Entries provided -
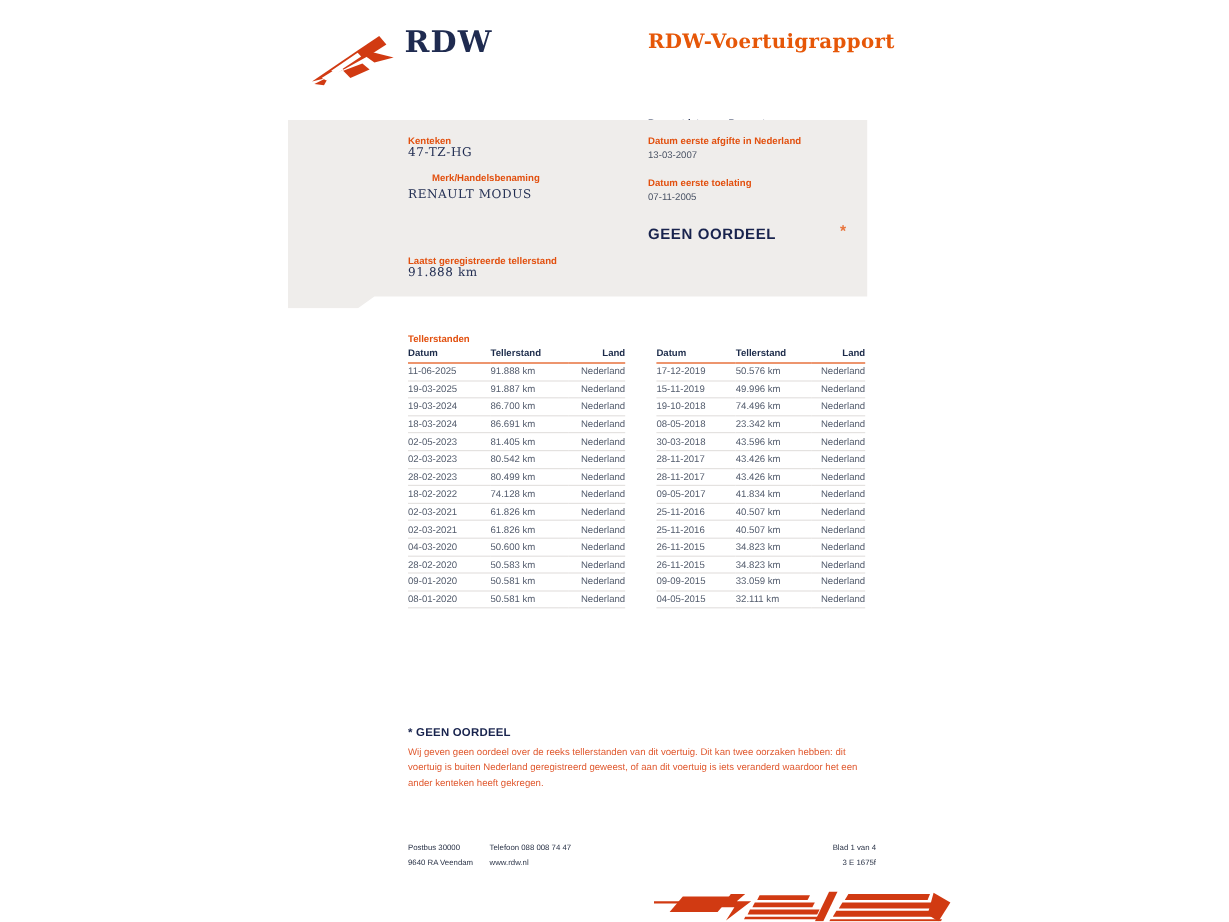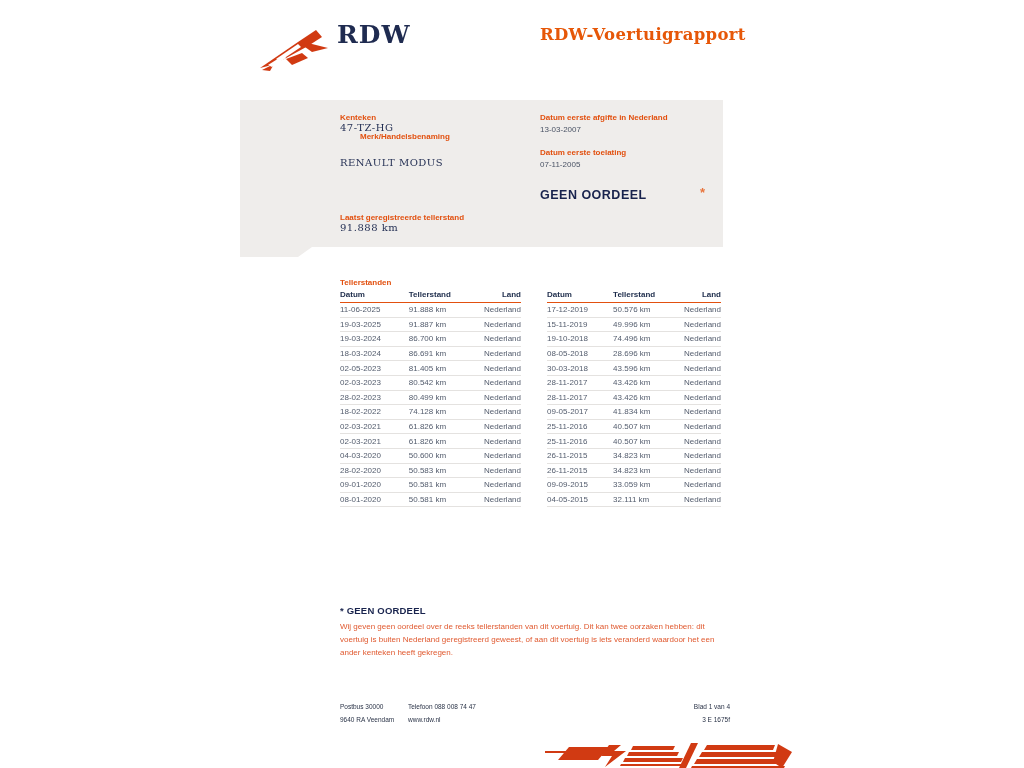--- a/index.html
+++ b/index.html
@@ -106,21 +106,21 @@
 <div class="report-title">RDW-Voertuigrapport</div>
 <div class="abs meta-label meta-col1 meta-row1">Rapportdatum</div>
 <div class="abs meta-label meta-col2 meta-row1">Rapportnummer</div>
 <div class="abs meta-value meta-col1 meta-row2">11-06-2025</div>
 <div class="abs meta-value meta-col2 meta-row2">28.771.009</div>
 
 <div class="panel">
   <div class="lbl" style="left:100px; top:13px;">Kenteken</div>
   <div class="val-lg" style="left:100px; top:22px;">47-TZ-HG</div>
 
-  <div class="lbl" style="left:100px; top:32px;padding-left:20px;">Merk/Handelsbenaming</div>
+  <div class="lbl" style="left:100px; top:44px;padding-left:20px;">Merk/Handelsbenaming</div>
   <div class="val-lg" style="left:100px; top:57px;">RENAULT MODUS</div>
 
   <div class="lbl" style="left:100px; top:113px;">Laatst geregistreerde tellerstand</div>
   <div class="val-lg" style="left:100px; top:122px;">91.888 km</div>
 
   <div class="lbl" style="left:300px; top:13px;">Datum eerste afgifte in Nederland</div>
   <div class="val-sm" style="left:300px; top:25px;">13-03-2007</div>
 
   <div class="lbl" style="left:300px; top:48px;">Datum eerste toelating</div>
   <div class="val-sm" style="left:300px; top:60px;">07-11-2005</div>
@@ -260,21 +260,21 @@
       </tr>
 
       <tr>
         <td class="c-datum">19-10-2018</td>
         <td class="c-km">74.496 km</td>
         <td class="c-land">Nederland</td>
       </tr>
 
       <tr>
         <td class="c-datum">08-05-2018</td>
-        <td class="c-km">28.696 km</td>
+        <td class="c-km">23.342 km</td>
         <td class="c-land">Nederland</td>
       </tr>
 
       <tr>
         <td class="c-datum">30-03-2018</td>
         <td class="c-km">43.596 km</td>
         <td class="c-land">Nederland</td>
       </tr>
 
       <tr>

Task goal - Reproduce all of the material exactly, apart from the pictures.

Answer for this exercise -
--- a/index.html
+++ b/index.html
@@ -106,21 +106,21 @@
 <div class="report-title">RDW-Voertuigrapport</div>
 <div class="abs meta-label meta-col1 meta-row1">Rapportdatum</div>
 <div class="abs meta-label meta-col2 meta-row1">Rapportnummer</div>
 <div class="abs meta-value meta-col1 meta-row2">11-06-2025</div>
 <div class="abs meta-value meta-col2 meta-row2">28.771.009</div>
 
 <div class="panel">
   <div class="lbl" style="left:100px; top:13px;">Kenteken</div>
   <div class="val-lg" style="left:100px; top:22px;">47-TZ-HG</div>
 
-  <div class="lbl" style="left:100px; top:32px;padding-left:20px;">Merk/Handelsbenaming</div>
+  <div class="lbl" style="left:100px; top:44px;padding-left:20px;">Merk/Handelsbenaming</div>
   <div class="val-lg" style="left:100px; top:57px;">RENAULT MODUS</div>
 
   <div class="lbl" style="left:100px; top:113px;">Laatst geregistreerde tellerstand</div>
   <div class="val-lg" style="left:100px; top:122px;">91.888 km</div>
 
   <div class="lbl" style="left:300px; top:13px;">Datum eerste afgifte in Nederland</div>
   <div class="val-sm" style="left:300px; top:25px;">13-03-2007</div>
 
   <div class="lbl" style="left:300px; top:48px;">Datum eerste toelating</div>
   <div class="val-sm" style="left:300px; top:60px;">07-11-2005</div>
@@ -260,21 +260,21 @@
       </tr>
 
       <tr>
         <td class="c-datum">19-10-2018</td>
         <td class="c-km">74.496 km</td>
         <td class="c-land">Nederland</td>
       </tr>
 
       <tr>
         <td class="c-datum">08-05-2018</td>
-        <td class="c-km">28.696 km</td>
+        <td class="c-km">23.342 km</td>
         <td class="c-land">Nederland</td>
       </tr>
 
       <tr>
         <td class="c-datum">30-03-2018</td>
         <td class="c-km">43.596 km</td>
         <td class="c-land">Nederland</td>
       </tr>
 
       <tr>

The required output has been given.